If you want to build AI assistants, digital human front desks, interactive guides, or live Q&A scenarios, this project can serve as a practical real-time interaction engineering baseline.
On top of Linly-Talker’s multimodal pipeline (ASR / LLM / TTS / Avatar), this project references LiveTalking for real-time communication design and performs a streaming pipeline refactor. Continuous optimization is planned.
Note
- Linly-Talker demo video: https://www.bilibili.com/video/BV1rN4y1a76x/
- Linly-Talker-Stream demo video: TODO (to be added)
Linly-Talker-Stream is positioned as the “real-time streaming version,” reusing and extending Linly-Talker’s multimodal digital human capabilities:
- Project: Linly-Talker
- If this project helps you, please also star Linly-Talker to support upstream development.
System Architecture
Web UI Preview
- Introduce Omni multimodality, evolving from fixed
ASR + LLM + TTSinto a more complete end-to-end pipeline. - Add server-side VAD to improve endpoint detection, interruption handling, and turn control stability.
Important
This project is under active iteration. PRs and Issues are welcome.
- WebRTC real-time streaming playback with low latency in browsers.
- Full-duplex interaction (currently available): supports speaking and listening simultaneously. The current full-duplex implementation mainly relies on browser speech recognition (with built-in VAD/endpoint detection) for user-side speech detection and transcription, while avatar audio/video is continuously streamed via WebRTC.

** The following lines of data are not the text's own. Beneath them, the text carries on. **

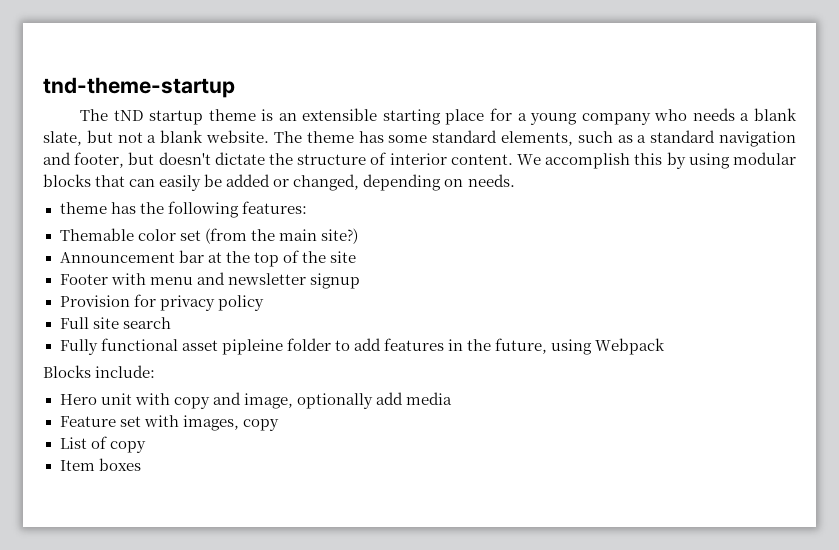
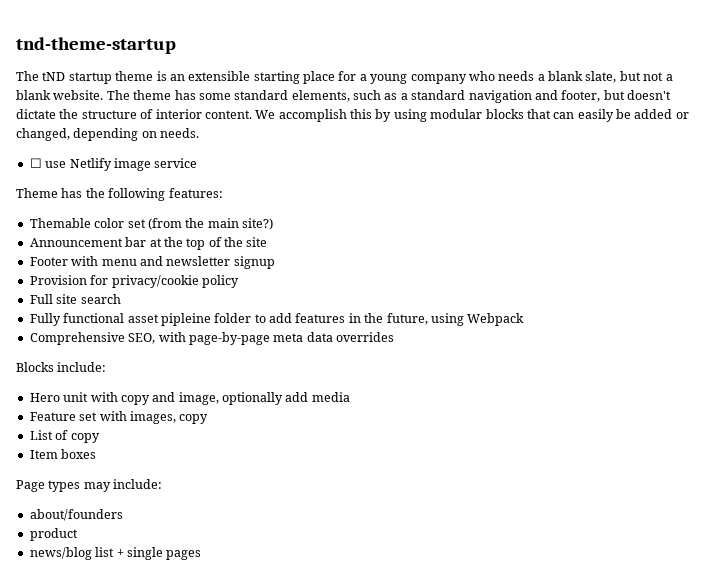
- theme has the following features:
+ ☐ use Netlify image service
+ Theme has the following features:
- Provision for privacy policy
+ Provision for privacy/cookie policy
+ Comprehensive SEO, with page-by-page meta data overrides
+ Page types may include:
+ about/founders
+ product
+ news/blog list + single pages

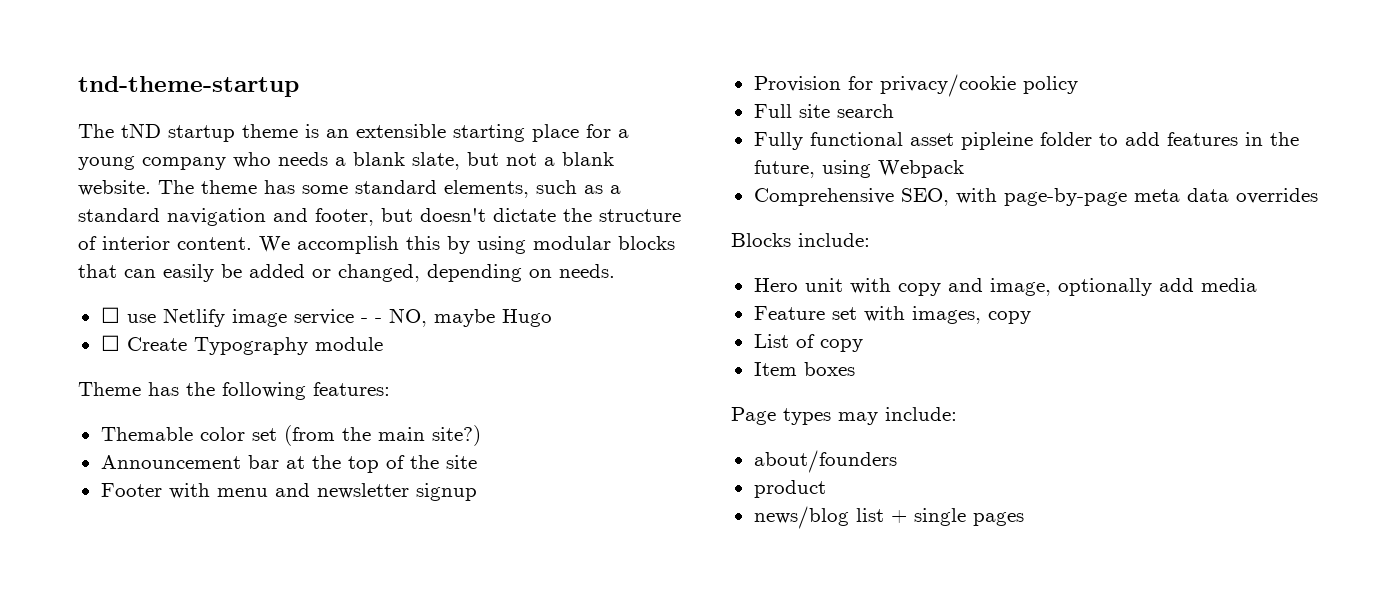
- ☐ use Netlify image service
+ ☐ use Netlify image service - - NO, maybe Hugo
+ ☐ Create Typography module

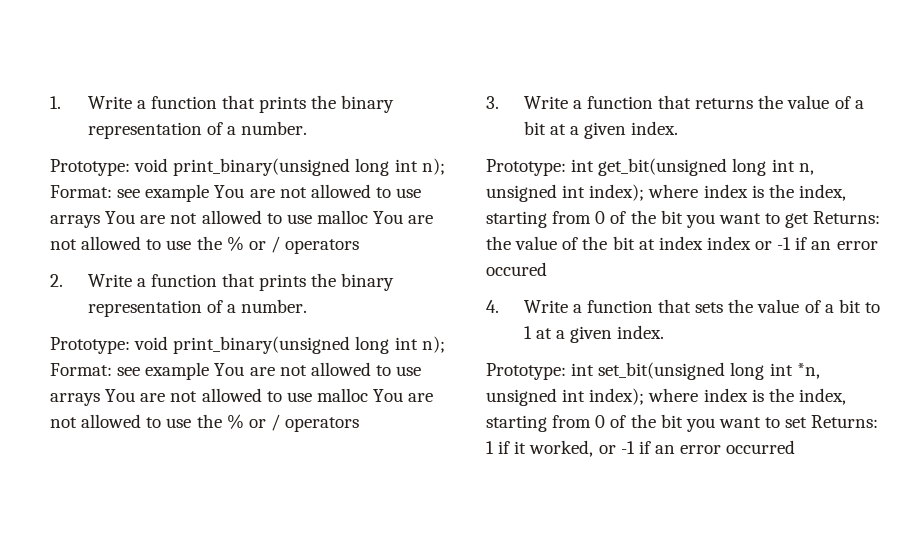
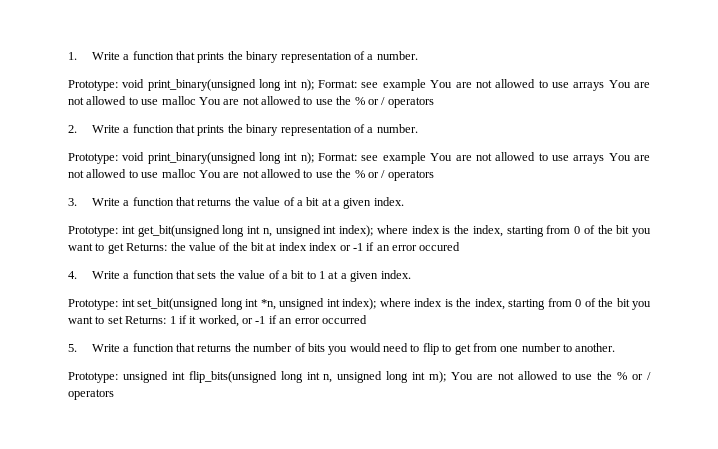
+ 5. Write a function that returns the number of bits you would need to flip to get from one number to another.
+ Prototype: unsigned int flip_bits(unsigned long int n, unsigned long int m); You are not allowed to use the % or / operators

- Switchable avatar engines via configuration:
wav2lip(2D)musetalk(2D)ernerf(3D)talkinggaussian(3D)
- Modular architecture with isolated dependencies for on-demand installation and extension.
Linly-Talker-Stream/
├── pyproject.toml # Root project config (core dependencies)

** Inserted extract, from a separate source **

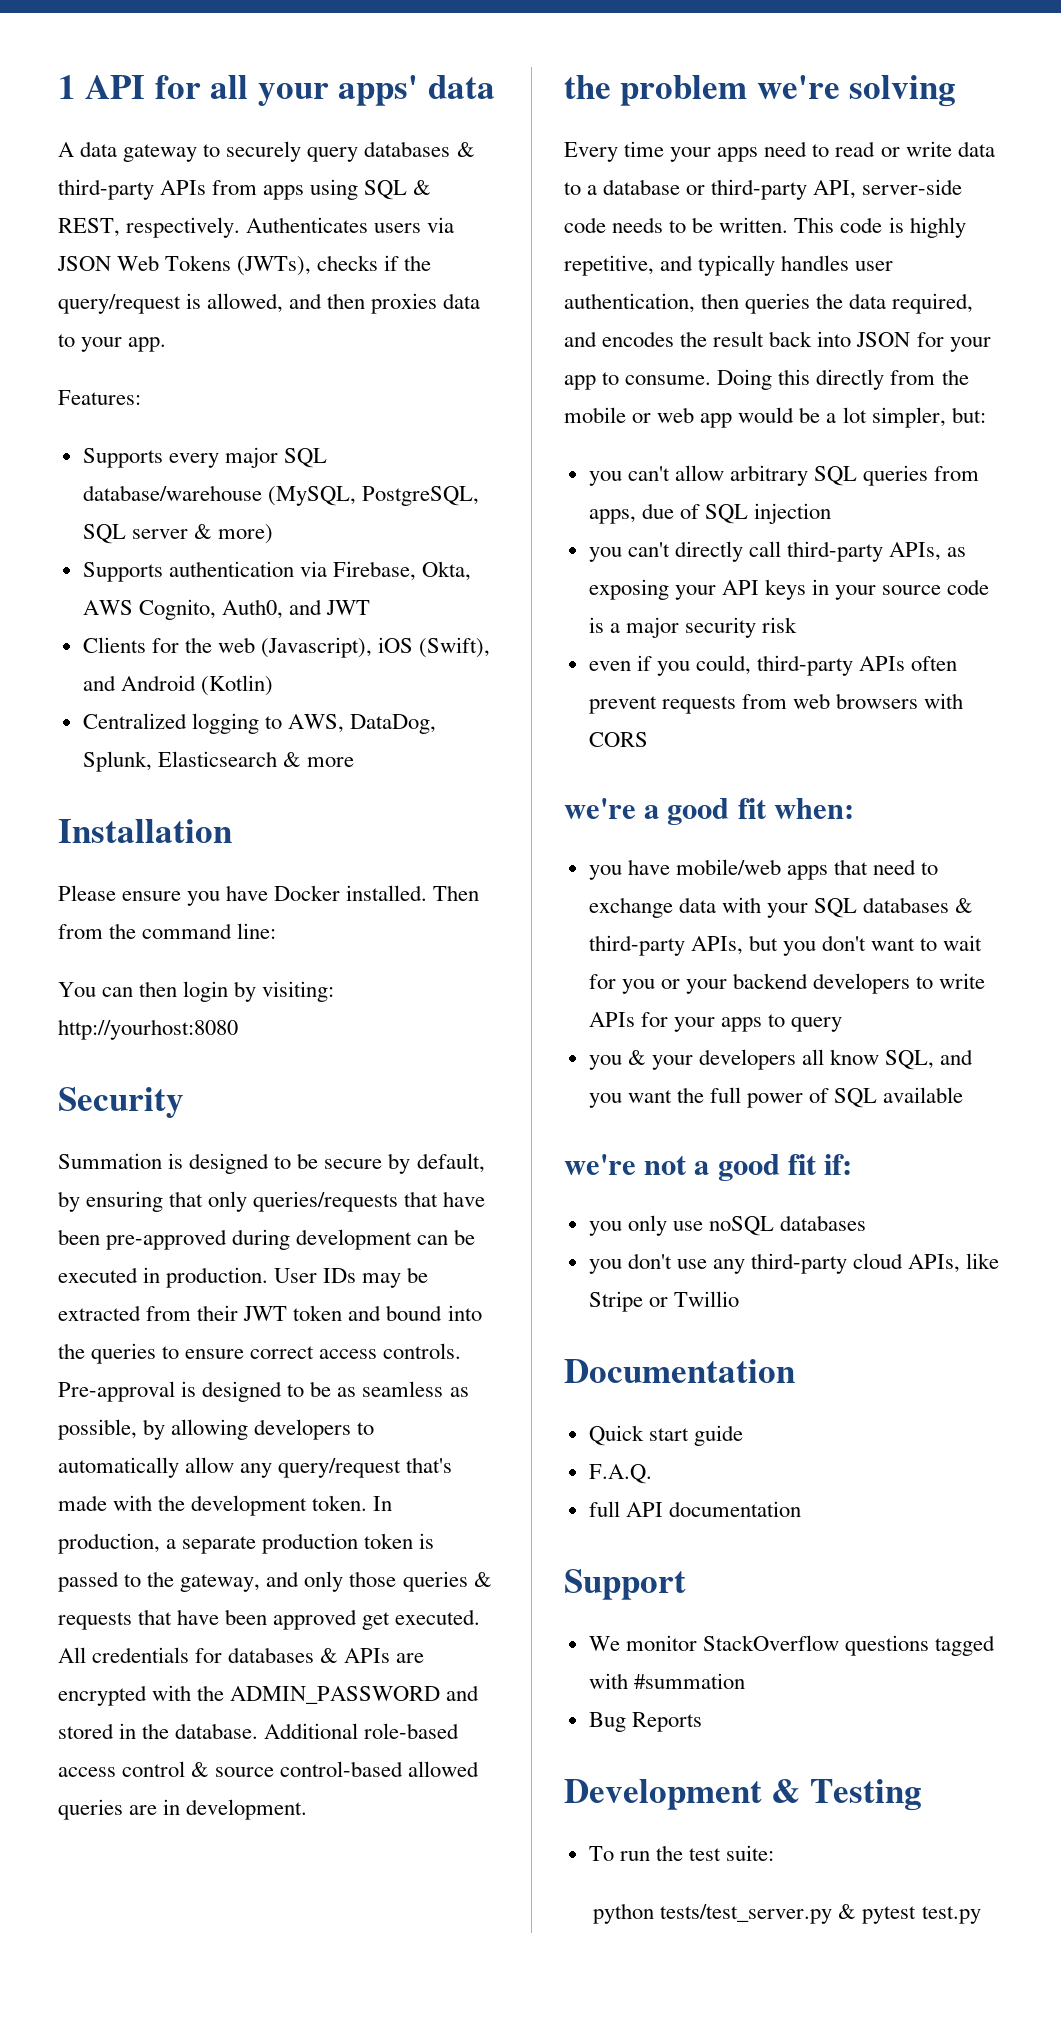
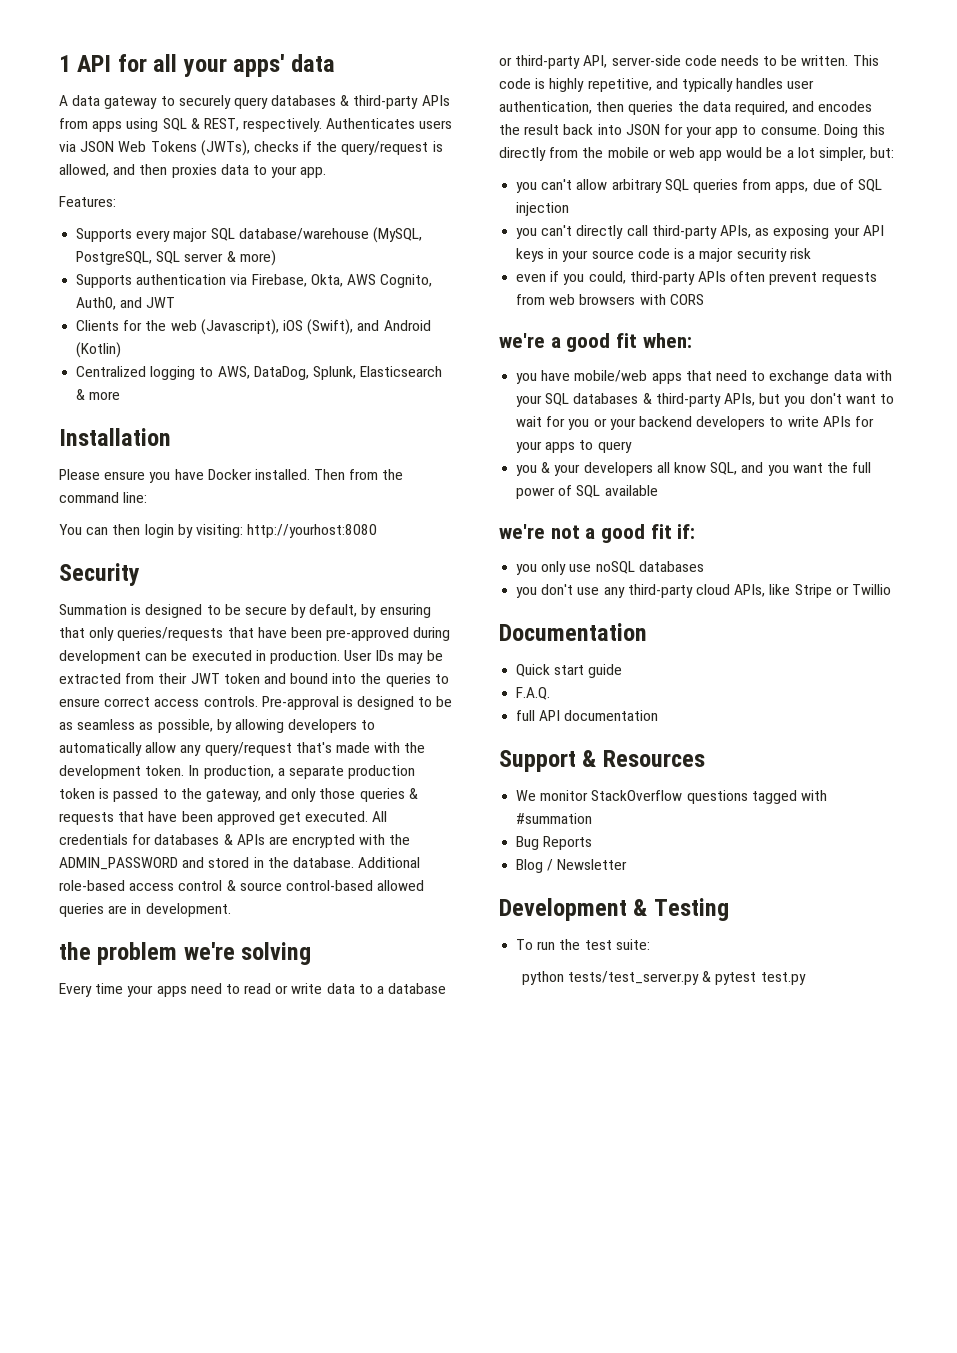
- Support
+ Support & Resources
+ Blog / Newsletter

├── config/ # Runtime config files (YAML)
├── scripts/ # Environment setup / startup scripts
├── models/ # Model weights
├── data/ # Avatar assets / recorded files
├── web/ # Vue frontend
└── src/
├── server/ # Backend (WebRTC + APIs)
├── asr/ # Speech recognition engines
├── llm/ # LLM adapters
├── tts/ # Speech synthesis engines
└── avatars/ # Avatar engines (2D/3D)
- Browser captures microphone/camera input.
- Speech enters the ASR and conversation pipeline.
- LLM generates response text.
- TTS outputs synthesized speech stream.
- Avatar engine drives lip-sync and renders video.
- WebRTC sends generated streams back to the browser in real time.
- Python: 3.10+
- Node.js: 16+
- uv: recommended Python package manager (installation docs)
- Browser: Chrome / Edge recommended (remote microphone access usually requires HTTPS)
# 1) Clone repository
git clone https://github.com/Kedreamix/Linly-Talker-Stream.git
cd Linly-Talker-Stream
# 2) One-click environment setup (auto install uv + create .venv + install dependencies)
bash scripts/setup-env.sh wav2lip
# 3) Configure API key (default using Alibaba Cloud Bailian's Qwen-plus interface)
export DASHSCOPE_API_KEY="your_api_key_here"
# 4) One-click start backend + frontend
bash scripts/start-all.sh config/config_wav2lip.yamlOpen in browser: http://localhost:3000
Notes
- Supported avatars:
wav2lip,musetalk,ernerf,talkinggaussian- DashScope API key application: Alibaba Cloud Bailian Console (free quota available)
- For detailed installation of uv / Node.js, see FAQ.md
# Backend dependencies
uv venv --python 3.10.19
uv sync
uv pip install -e src/avatars/wav2lip/
# Frontend dependencies
cd web && npm install && cd ..
# Environment variable
export DASHSCOPE_API_KEY="your_api_key_here"
# Start services
bash scripts/start-all.sh config/config_wav2lip.yamlMicrophone access for remote usage requires HTTPS:
bash scripts/create_ssl_certs.shThen set app.ssl: true in config and access with https://localhost:3000.
# TalkingGaussian
uv pip install -e src/avatars/talkinggaussian/
uv pip install -e src/avatars/talkinggaussian/submodules/diff-gaussian-rasterization/ --no-build-isolation
uv pip install -e src/avatars/talkinggaussian/submodules/simple-knn/ --no-build-isolation
uv pip install -e src/avatars/talkinggaussian/gridencoder/ --no-build-isolation
# MuseTalk (requires additional dependencies and post-processing)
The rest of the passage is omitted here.